What this really points to is the need for power control in radios (which is something that CUWiN wants to work on), smart antennas, and other innovations that help to create wireless topographies where as few radios as possible "overlap." I've written about some of these solutions in a paper that I'm adapting for a book chapter -- you can download this.
3- That does not sound too bad when you are putting together a wireless sensor network with limited bandwidth and latency considerations. It is DISASTROUS if you wish to provide the level of latency/throughput people are accustomed to with their wired networks. Consider the case of just 10 client stations at each node of a 4 hop mesh network. The clients at the last rung will receive -at best- 1/(16,0000) of the total bandwidth at the root.
This simply points out the need to separate inter- and intra-nodal communications architectures--a problem that CUWiN has both already identified and implemented.
4- Why has this not been noticed as yet? Because first there are not a lot of mesh networks around and second, they have not been tested under high usage situations. Browsing and email don't count. Try video -- where both latency and bandwidth matter -- or VOIP where the bandwidth is a measly 64Kbps but where latency matters. Even in a simple 4 hop ad hoc mesh network with 10 clients, VOIP phones wont work well beyond the first or second hop -- the latency and jitter caused by CSMA/CA contention windows (how wireless systems avoid collisions) will be unbearable.
I do agree that QoS problems continue to plague most mesh wireless networks. It's a problem that needs to be solved and that most deployments and commercial (and open source) solutions sidestep. I think Francis is wise to blow the whistle on this deployment problem; I think that many commercial mesh systems have been way oversold--which will only make the problem worse.

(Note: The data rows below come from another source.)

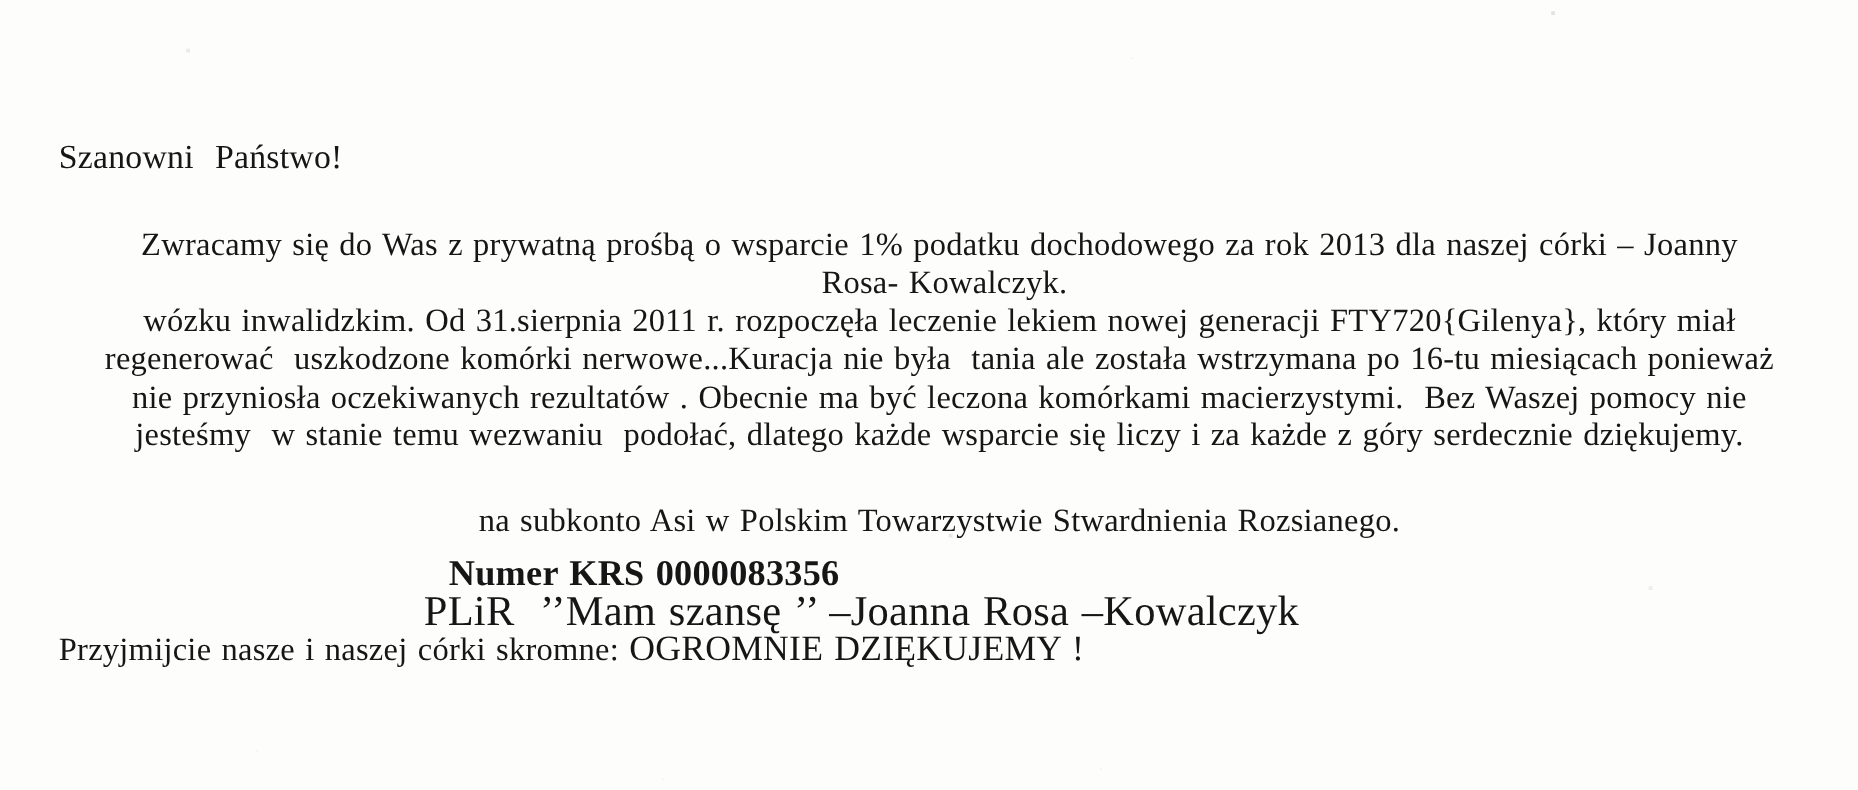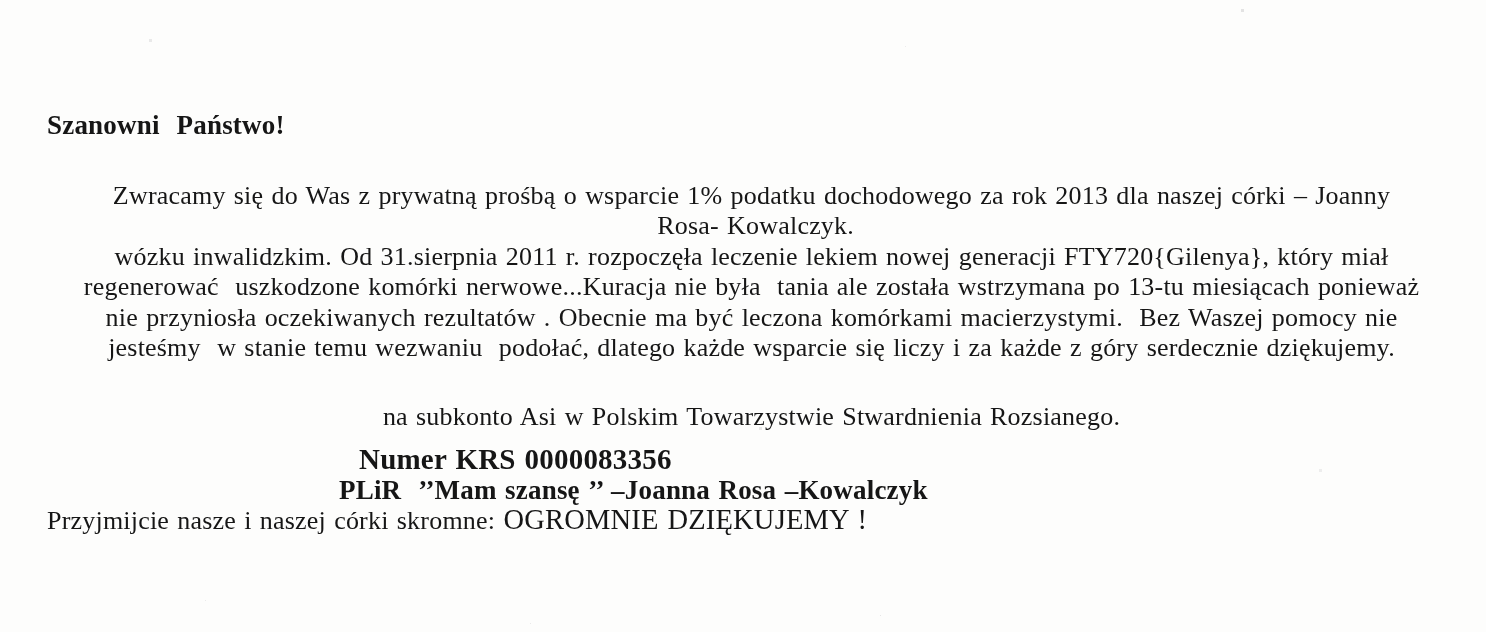--- a/index.html
+++ b/index.html
@@ -25,7 +25,7 @@
   .salutation {
     margin: 0 0 40px 0;
     font-size: 27px;
-    font-weight: 700;
+    font-weight: 400;
     white-space: pre;
   }
   .para { margin: 12px; text-align: center; }

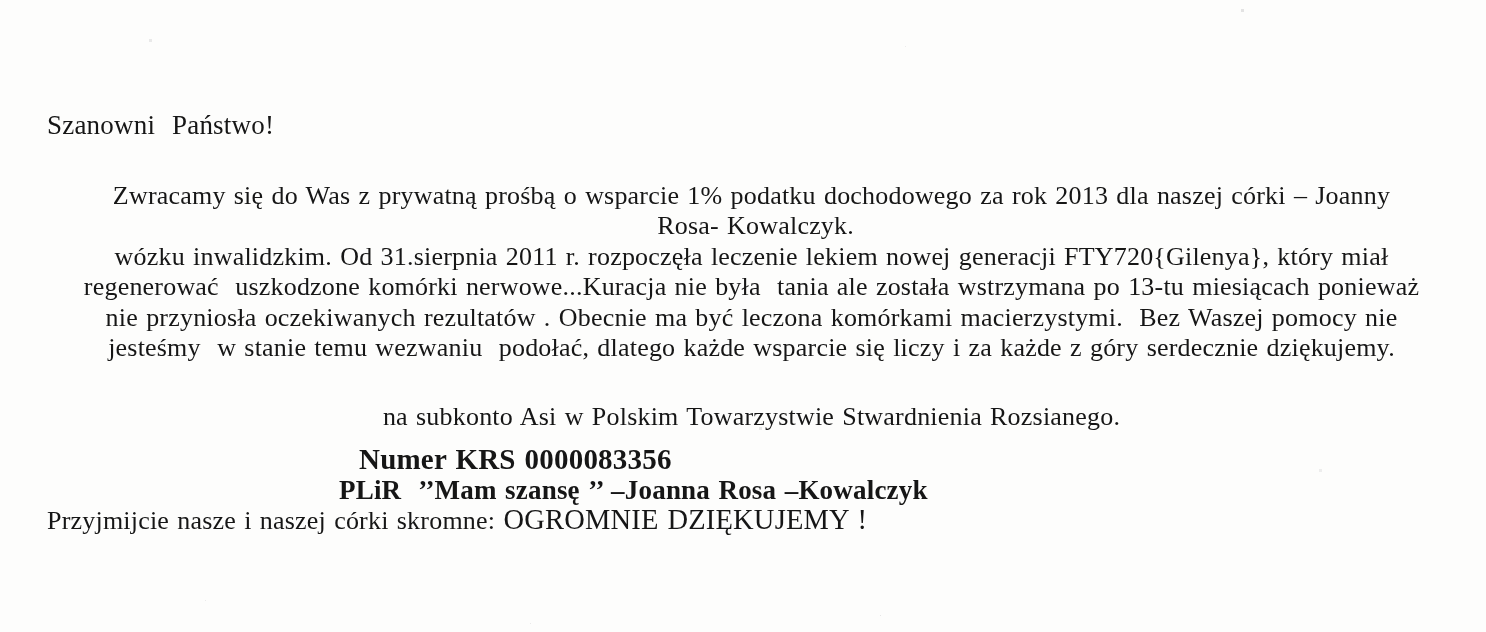--- a/index.html
+++ b/index.html
@@ -79,7 +79,7 @@
     <div class="line">Zwracamy się do Was z prywatną prośbą o wsparcie 1% podatku dochodowego za rok 2013 dla naszej córki – Joanny</div>
     <div class="line"> Rosa- Kowalczyk.</div>
     <div class="line">wózku inwalidzkim. Od 31.sierpnia 2011 r. rozpoczęła leczenie lekiem nowej generacji FTY720{Gilenya}, który miał</div>
-    <div class="line">regenerować  uszkodzone komórki nerwowe...Kuracja nie była  tania ale została wstrzymana po 13-tu miesiącach ponieważ</div>
+    <div class="line">regenerować  uszkodzone komórki nerwowe...Kuracja nie była  tania ale została wstrzymana po 16-tu miesiącach ponieważ</div>
     <div class="line">nie przyniosła oczekiwanych rezultatów . Obecnie ma być leczona komórkami macierzystymi.  Bez Waszej pomocy nie</div>
     <div class="line">jesteśmy  w stanie temu wezwaniu  podołać, dlatego każde wsparcie się liczy i za każde z góry serdecznie dziękujemy.</div>
   </div>

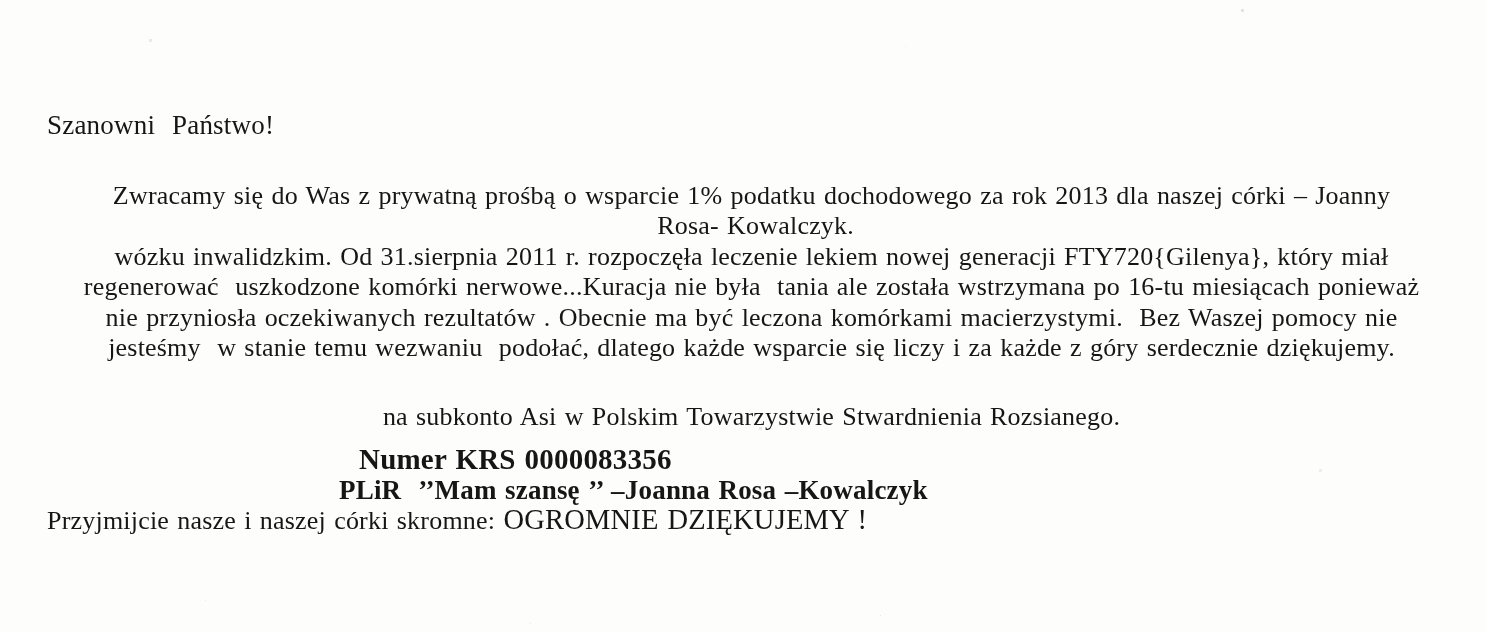--- a/index.html
+++ b/index.html
@@ -41,8 +41,8 @@
   }
   .plir-line {
     padding-left: 292px;
-    font-weight: 700;
-    font-size: 27px;
+    font-weight: 400;
+    font-size: 34px;
     white-space: pre;
   }
   .closing-line { white-space: pre; }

I am constantly amazed at how little most wireless companies know about the physics, software, and hardware of the networks they deploy. Most don't even realize that if they're using routing protocols that use Standard Link State they're going to crash and burn when they scale up. For a quick graphic of the problem, just check out page 29 (labeled page 26) of this link.
This is why CUWiN is creating an A-HSLS (Adaptive Hazy Sighted Link State) protocol (as far as we know, the only open source A-HSLS protocol). We believe that routing overhead will kill networks well before throughput does.
I am optimistic that solutions will be forthcoming. What we really need today are "altruistic venture capitalists"--folks who are interested in investing in the public good -- people who will sopport the development of CUWiN (or other open-source projects that are working on these solutions) so that we can build mesh wireless systems that not only work and scale, but exceed our current expectations of what we, today, believe is possible.